AV-Lip-Sync+: Leveraging AV-HuBERT to Exploit Multimodal Inconsistency for Deepfake Detection of Frontal Face Videos

TL;DR

This work addresses the challenge of detecting audio-visual deepfakes in frontal-face videos by leveraging self-supervised AV-HuBERT-based features alongside a ViViT-based facial encoder. The AV-Lip-Sync+ architecture fuses multimodal synchronization cues and spatiotemporal facial artifacts through a transformer-augmented pipeline and MS-TCN for temporal reasoning, achieving state-of-the-art results on FakeAVCeleb and DeepfakeTIMIT. Key contributions include a Sync-Check Module that quantifies lip-sync inconsistencies, a robust feature fusion strategy, and the addition of a full-face encoder to handle non-lip-manipulated scenarios. Experimental results demonstrate superior accuracy and robustness, highlighting the practical impact for timely multimedia forensics in real-world settings, with future work focusing on generalization across datasets and manipulation types.

Abstract

Multimodal manipulations (also known as audio-visual deepfakes) make it difficult for unimodal deepfake detectors to detect forgeries in multimedia content. To avoid the spread of false propaganda and fake news, timely detection is crucial. The damage to either modality (i.e., visual or audio) can only be discovered through multimodal models that can exploit both pieces of information simultaneously. However, previous methods mainly adopt unimodal video forensics and use supervised pre-training for forgery detection. This study proposes a new method based on a multimodal self-supervised-learning (SSL) feature extractor to exploit inconsistency between audio and visual modalities for multimodal video forgery detection. We use the transformer-based SSL pre-trained Audio-Visual HuBERT (AV-HuBERT) model as a visual and acoustic feature extractor and a multi-scale temporal convolutional neural network to capture the temporal correlation between the audio and visual modalities. Since AV-HuBERT only extracts visual features from the lip region, we also adopt another transformer-based video model to exploit facial features and capture spatial and temporal artifacts caused during the deepfake generation process. Experimental results show that our model outperforms all existing models and achieves new state-of-the-art performance on the FakeAVCeleb and DeepfakeTIMIT datasets.
Paper Structure (24 sections, 7 equations, 3 figures, 5 tables)
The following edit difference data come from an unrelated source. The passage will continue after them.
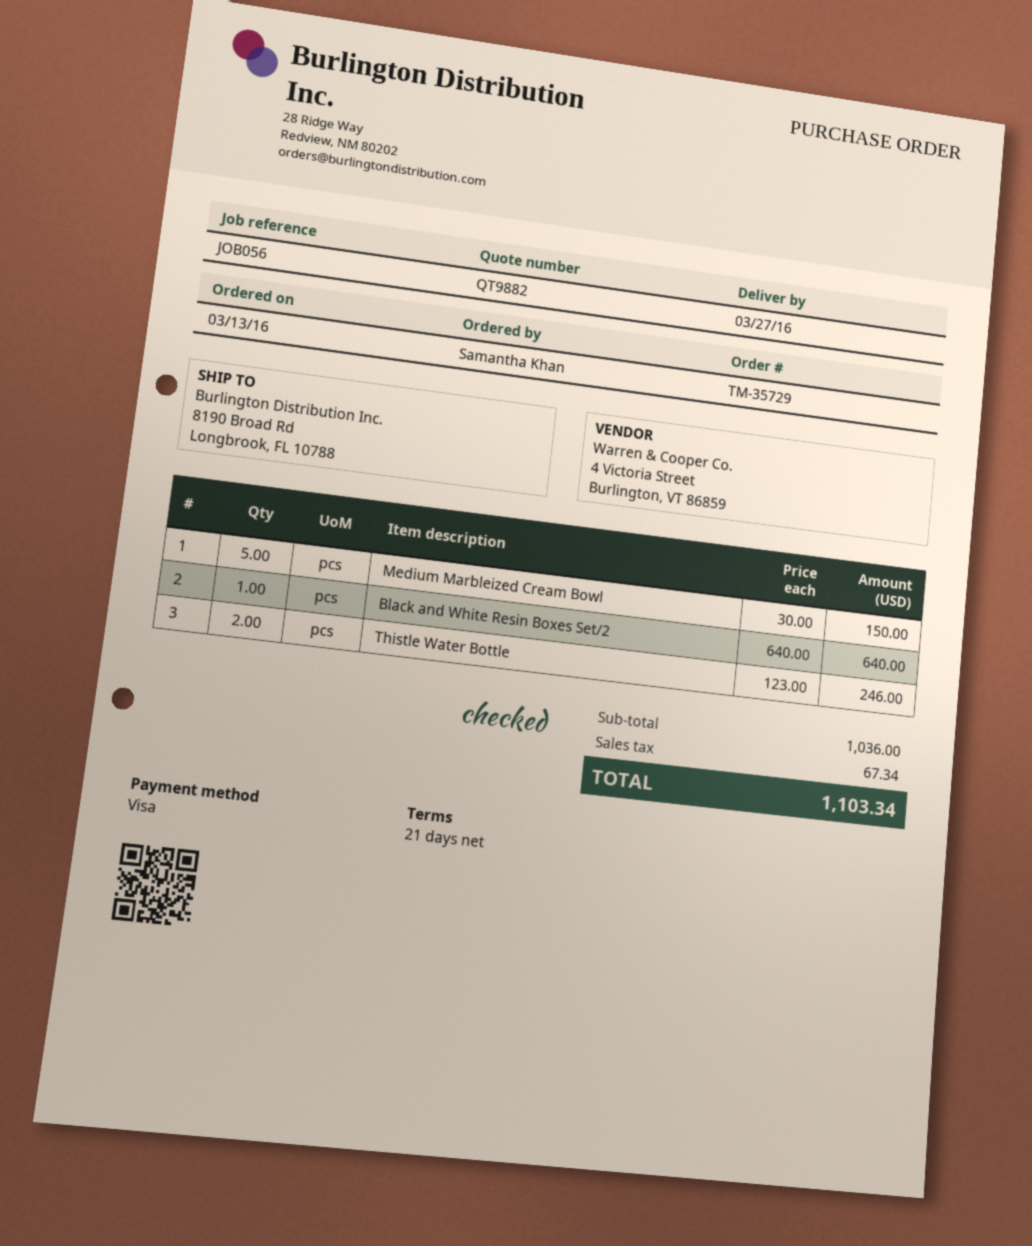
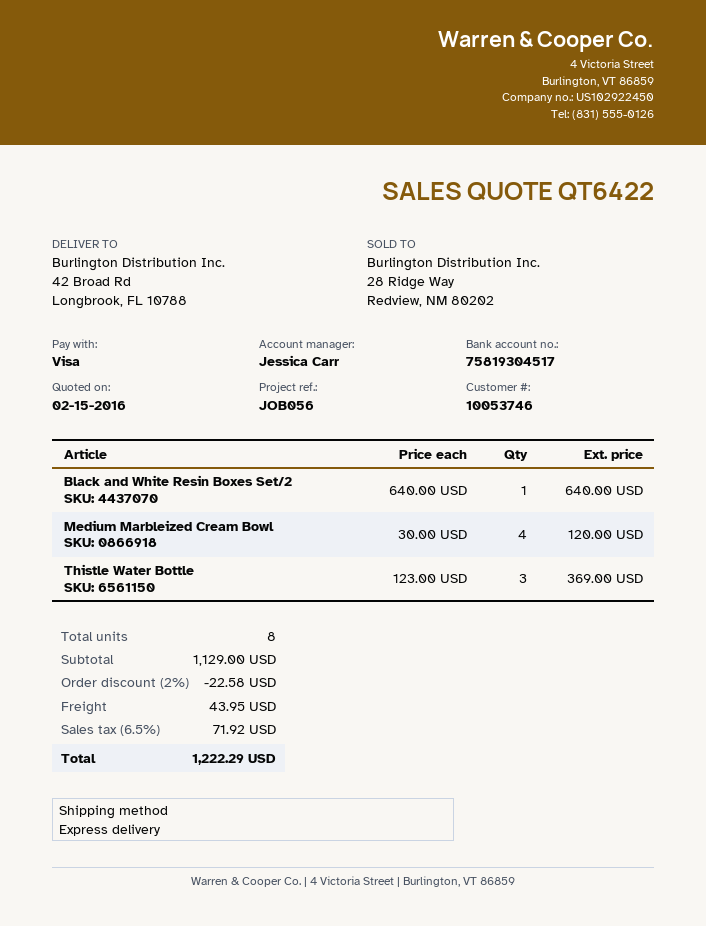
quote number: QT9882 -> QT6422
ship to: 8190 Broad Rd, Longbrook, FL 10788 -> 42 Broad Rd, Longbrook, FL 10788
Medium Marbleized Cream Bowl: 5 x 30.00 = 150.00 -> 4 x 30.00 = 120.00
Thistle Water Bottle: 2 x 123.00 = 246.00 -> 3 x 123.00 = 369.00
subtotal: 1036.00 -> 1129.00
discount: none -> 2% = 22.58
shipping: none -> 43.95
tax: 67.34 -> 71.92
total: 1103.34 -> 1222.29

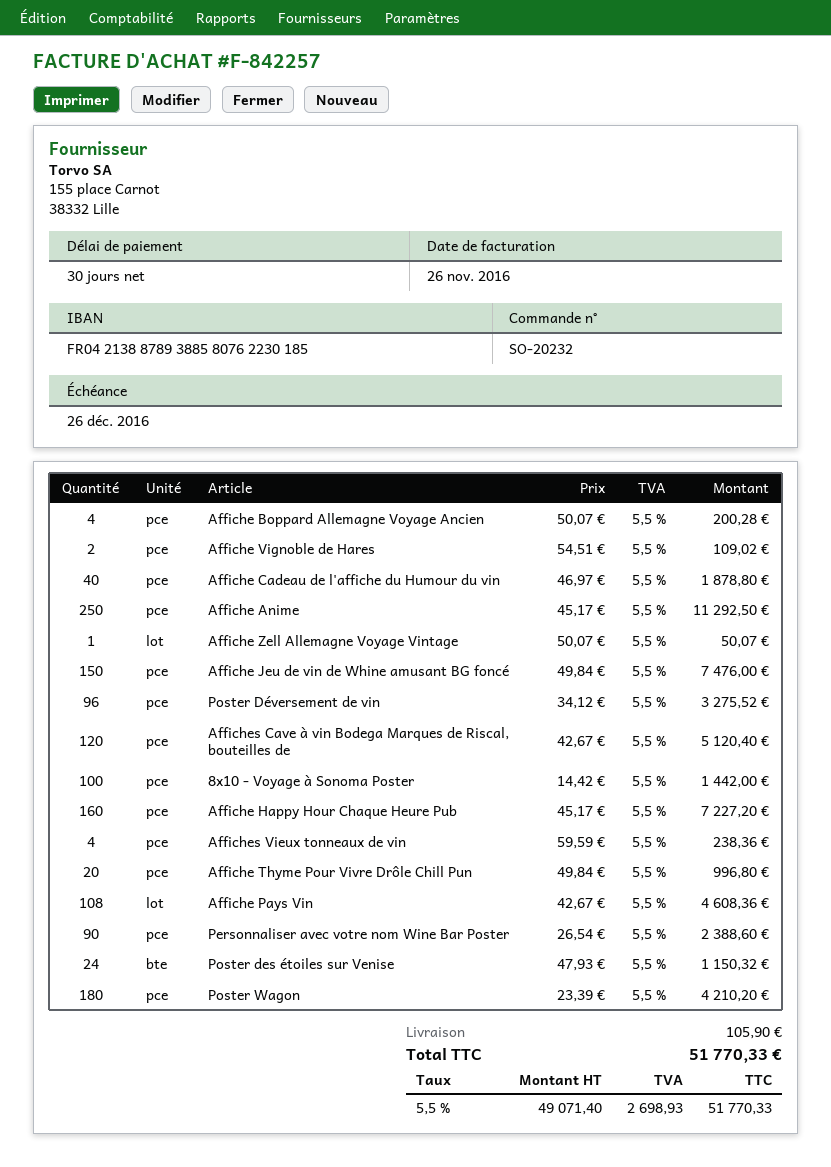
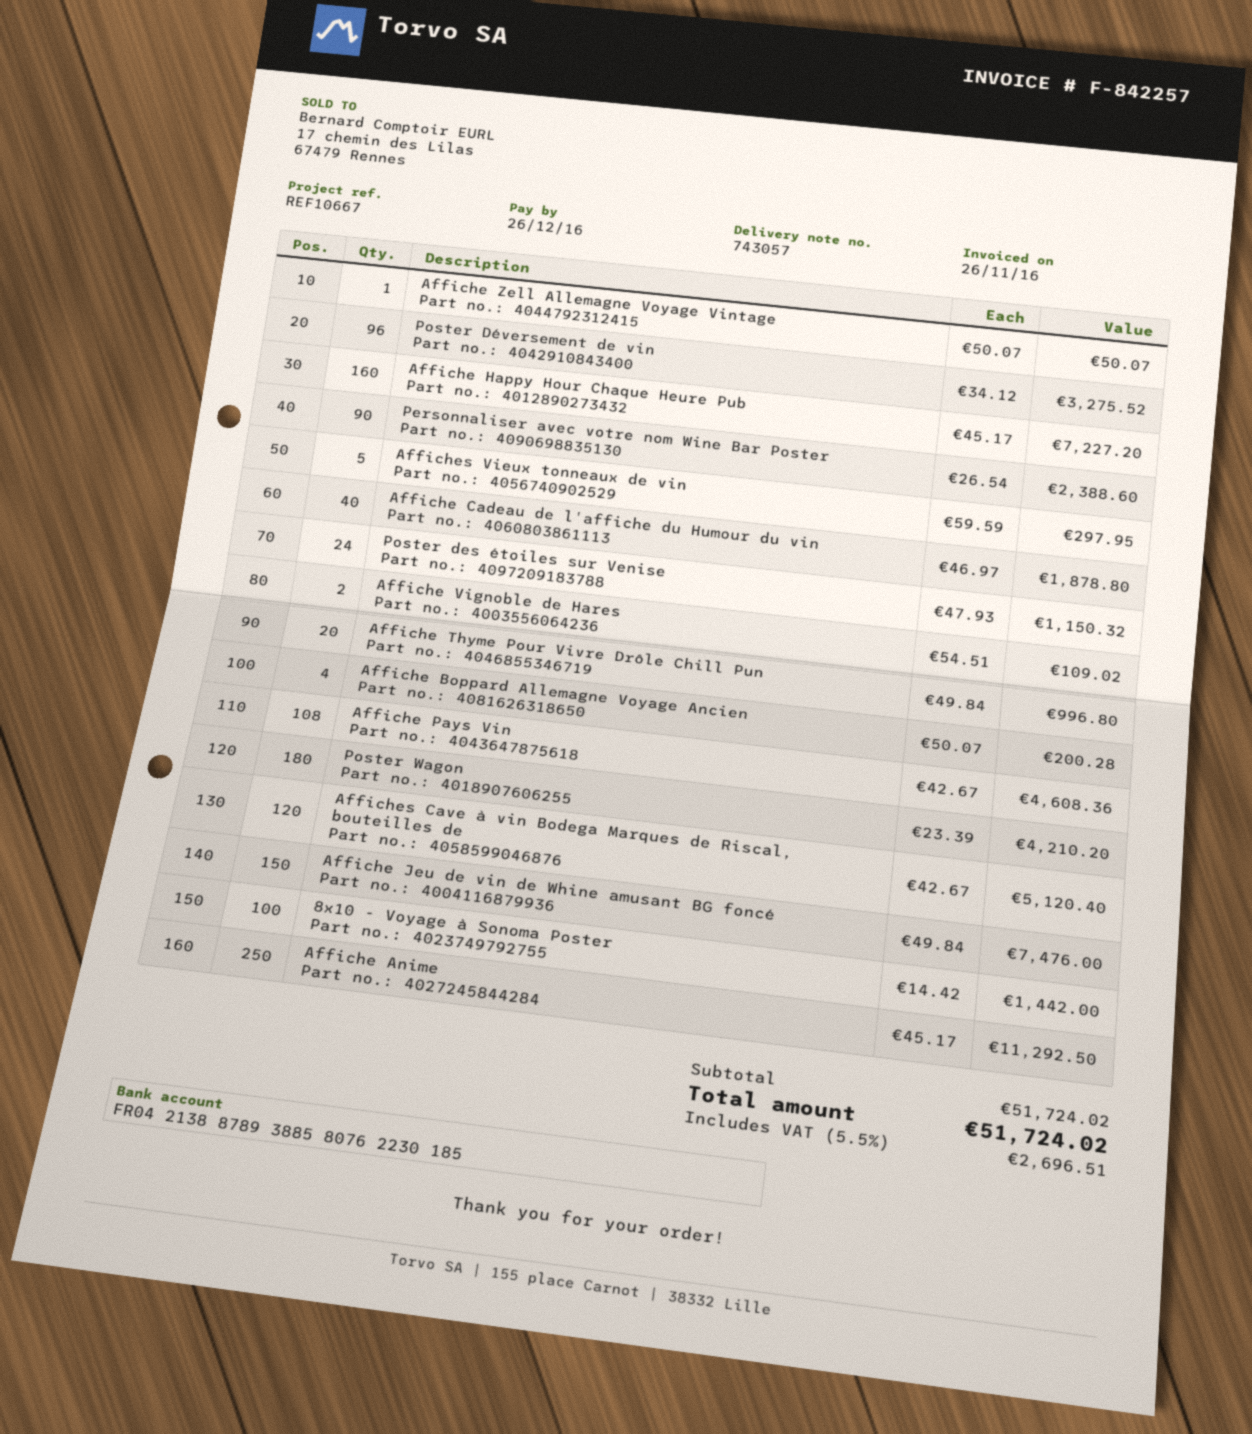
Affiches Vieux tonneaux de vin: 4 x 59.59 = 238.36 -> 5 x 59.59 = 297.95
shipping: 105.90 -> none
tax: 5.5% = 2698.93 -> 5.5% = 2696.51
total: 51770.33 -> 51724.02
This paper contains 24 sections, 7 equations, 3 figures, 5 tables.

Figures (3)

  • Figure 1: Illustration of various deepfake manipulation techniques applied to a real audio-visual sample. The real sample (left) highlighted by the dark blue border contains the original video frames and corresponding audio waveform. The manipulated (fake) samples highlighted by dark red borders are generated using Wav2Lip, Faceswap, Faceswap-wav2Lip, Fsgan, Fsgan-wav2Lip, and RTVC (Real-Time Voice Cloning). The video frames highlighted by blue borders represent real frames, while the video frames highlighted by red borders represent manipulated (fake) frames. The blue waveforms represent real audio, while the red waveforms represent manipulated (fake) audio.
  • Figure 2: The proposed AV-Lip-Sync+ architecture for multimodal forgery detection. The lip image sequence is extracted from the input video, while the log filterbank energies are extracted from the audio track. The SSL pre-trained model consists of ResNet-18 for visual feature extraction, FFN for acoustic feature extraction, and a transformer encoder to extract spatiotemporal information from the visual and acoustic features. The extracted audio-visual features are further mapped through multi-scale temporal convolution network (MS-TCN), temporal pooling, and linear layer for classification.
  • Figure 3: ROC curves and AUC scores of the proposed AV-Lip-Sync+ method on various test sets of the FakeAVCeleb dataset.